(User interface change data)

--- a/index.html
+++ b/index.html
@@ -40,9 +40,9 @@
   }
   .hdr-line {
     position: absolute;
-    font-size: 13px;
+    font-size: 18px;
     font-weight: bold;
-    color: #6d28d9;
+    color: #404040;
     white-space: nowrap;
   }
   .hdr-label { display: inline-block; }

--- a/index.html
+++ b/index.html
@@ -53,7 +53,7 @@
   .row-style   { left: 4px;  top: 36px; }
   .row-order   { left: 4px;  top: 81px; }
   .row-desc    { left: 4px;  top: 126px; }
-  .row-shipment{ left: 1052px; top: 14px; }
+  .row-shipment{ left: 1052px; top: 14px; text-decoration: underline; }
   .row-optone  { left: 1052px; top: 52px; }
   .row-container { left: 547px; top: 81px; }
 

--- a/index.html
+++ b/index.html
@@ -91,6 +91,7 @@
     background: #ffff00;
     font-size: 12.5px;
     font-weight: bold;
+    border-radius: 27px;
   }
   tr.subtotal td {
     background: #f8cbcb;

==

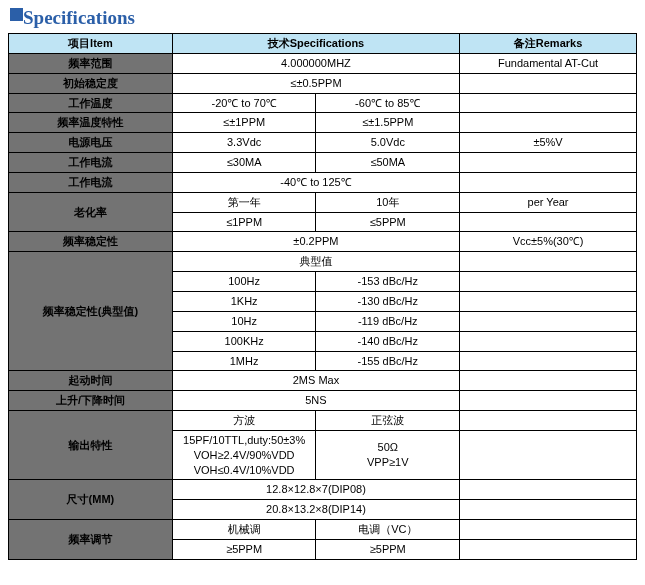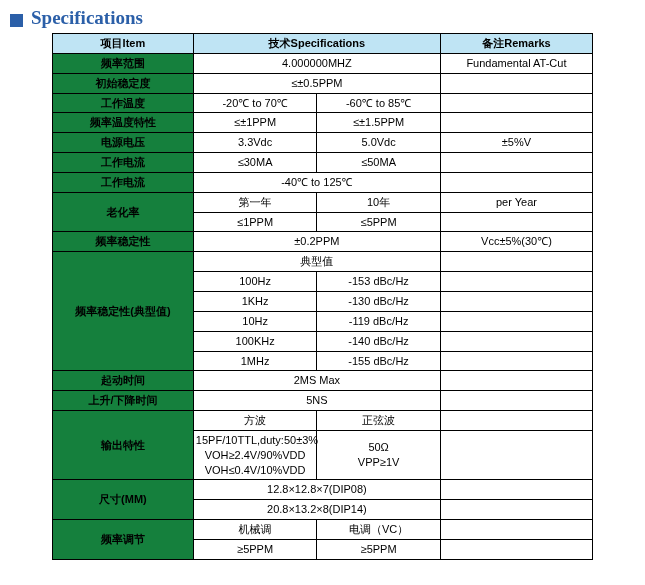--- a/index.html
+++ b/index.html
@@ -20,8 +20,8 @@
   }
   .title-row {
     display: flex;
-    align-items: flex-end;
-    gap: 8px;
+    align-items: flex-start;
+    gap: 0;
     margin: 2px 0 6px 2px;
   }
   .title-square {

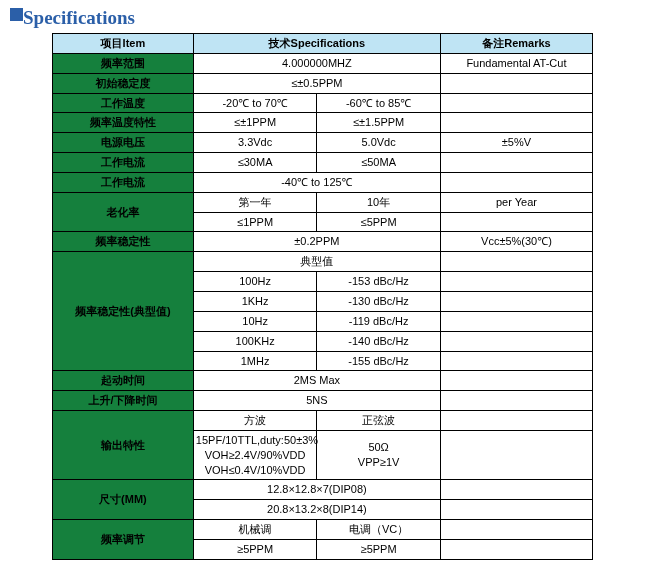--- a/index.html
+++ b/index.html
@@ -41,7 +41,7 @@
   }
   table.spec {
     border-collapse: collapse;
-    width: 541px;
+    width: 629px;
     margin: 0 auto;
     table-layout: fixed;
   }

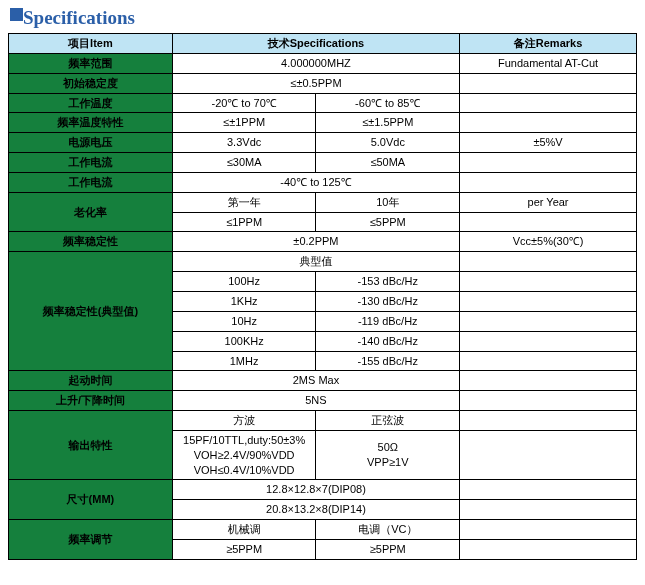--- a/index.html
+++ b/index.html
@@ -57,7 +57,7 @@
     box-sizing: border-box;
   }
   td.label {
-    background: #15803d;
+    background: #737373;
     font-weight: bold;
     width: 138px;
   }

...

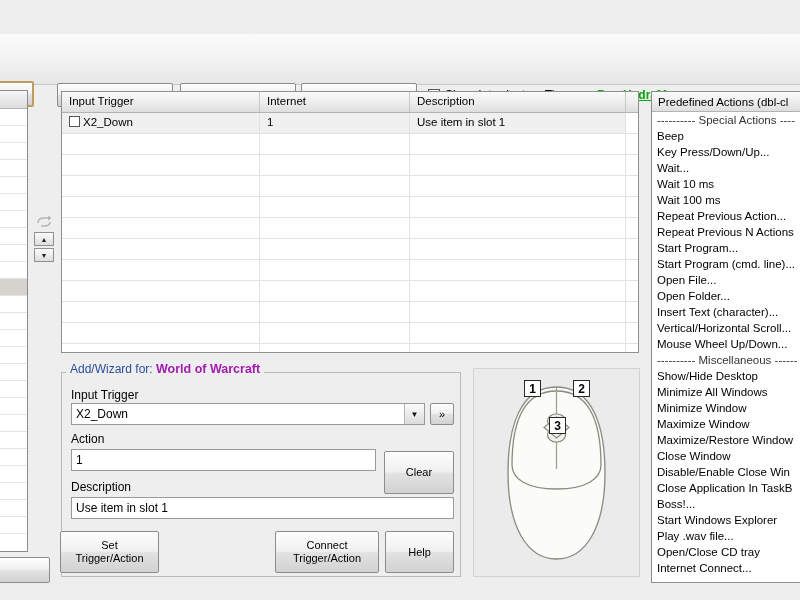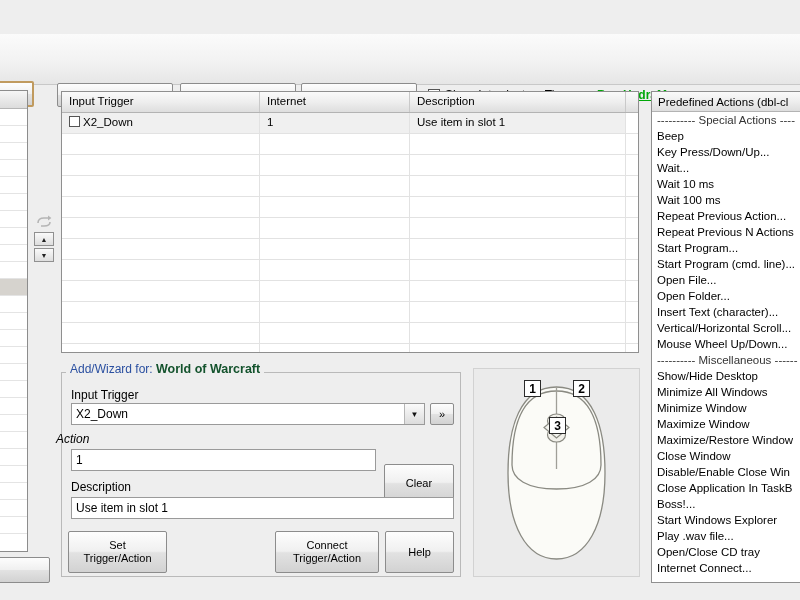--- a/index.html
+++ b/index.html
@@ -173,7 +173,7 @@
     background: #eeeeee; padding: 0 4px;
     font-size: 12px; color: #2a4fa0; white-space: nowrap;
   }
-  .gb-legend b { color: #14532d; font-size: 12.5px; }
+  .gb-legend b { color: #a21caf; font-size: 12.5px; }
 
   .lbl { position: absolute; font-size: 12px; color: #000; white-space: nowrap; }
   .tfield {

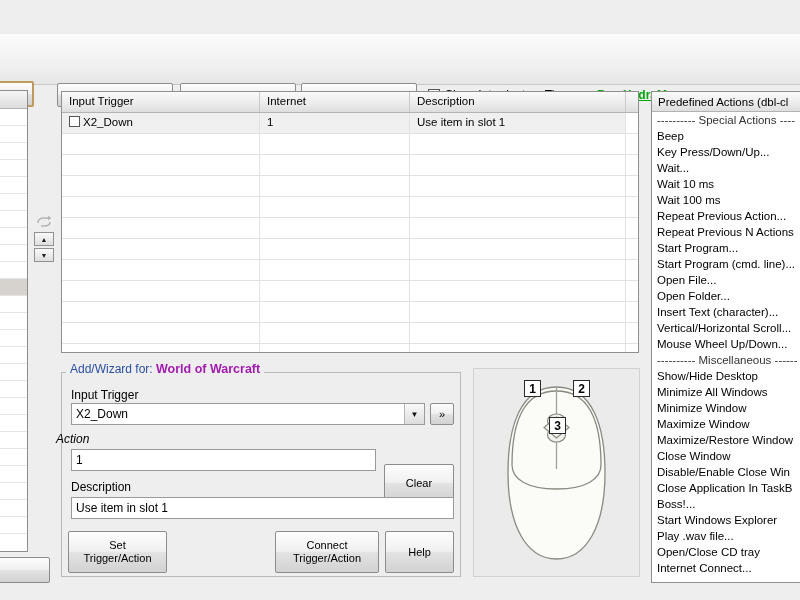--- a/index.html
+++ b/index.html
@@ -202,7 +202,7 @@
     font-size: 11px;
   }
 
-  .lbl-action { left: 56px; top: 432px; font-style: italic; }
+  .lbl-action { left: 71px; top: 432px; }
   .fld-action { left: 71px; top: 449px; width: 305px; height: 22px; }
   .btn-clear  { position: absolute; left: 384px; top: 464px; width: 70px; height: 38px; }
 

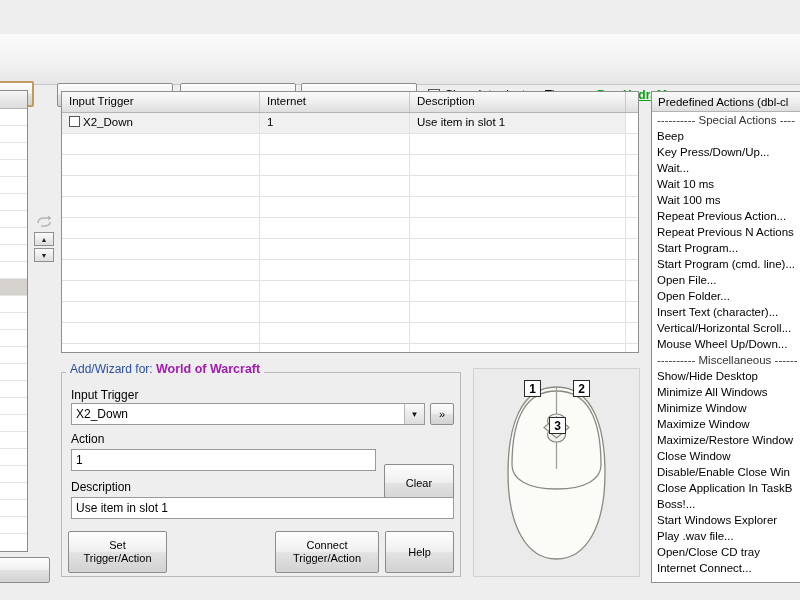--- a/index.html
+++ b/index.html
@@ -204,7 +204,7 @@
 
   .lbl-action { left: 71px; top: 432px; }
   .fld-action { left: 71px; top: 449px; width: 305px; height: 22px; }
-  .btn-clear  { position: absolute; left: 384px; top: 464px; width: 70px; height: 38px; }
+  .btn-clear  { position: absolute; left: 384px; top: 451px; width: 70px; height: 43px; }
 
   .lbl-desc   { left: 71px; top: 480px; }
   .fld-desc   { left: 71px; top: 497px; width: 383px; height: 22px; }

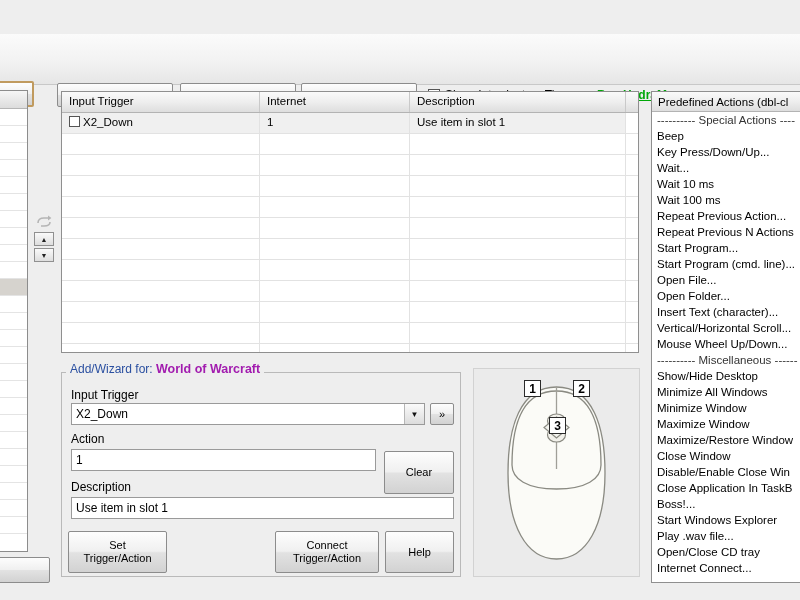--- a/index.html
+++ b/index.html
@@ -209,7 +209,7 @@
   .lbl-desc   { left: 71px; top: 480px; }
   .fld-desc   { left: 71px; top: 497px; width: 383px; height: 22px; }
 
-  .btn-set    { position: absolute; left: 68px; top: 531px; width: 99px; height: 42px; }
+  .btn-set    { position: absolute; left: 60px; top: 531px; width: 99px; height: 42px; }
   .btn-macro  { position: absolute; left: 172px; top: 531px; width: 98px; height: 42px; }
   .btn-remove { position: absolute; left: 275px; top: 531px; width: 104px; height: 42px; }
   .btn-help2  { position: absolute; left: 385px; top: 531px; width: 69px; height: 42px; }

# WHAT YOU HAVE TO DO
Wherever the string "align" appears in the entries above, list that line.

# EXERCISE SOLUTION
-    align-items: flex-end;
+    align-items: flex-start;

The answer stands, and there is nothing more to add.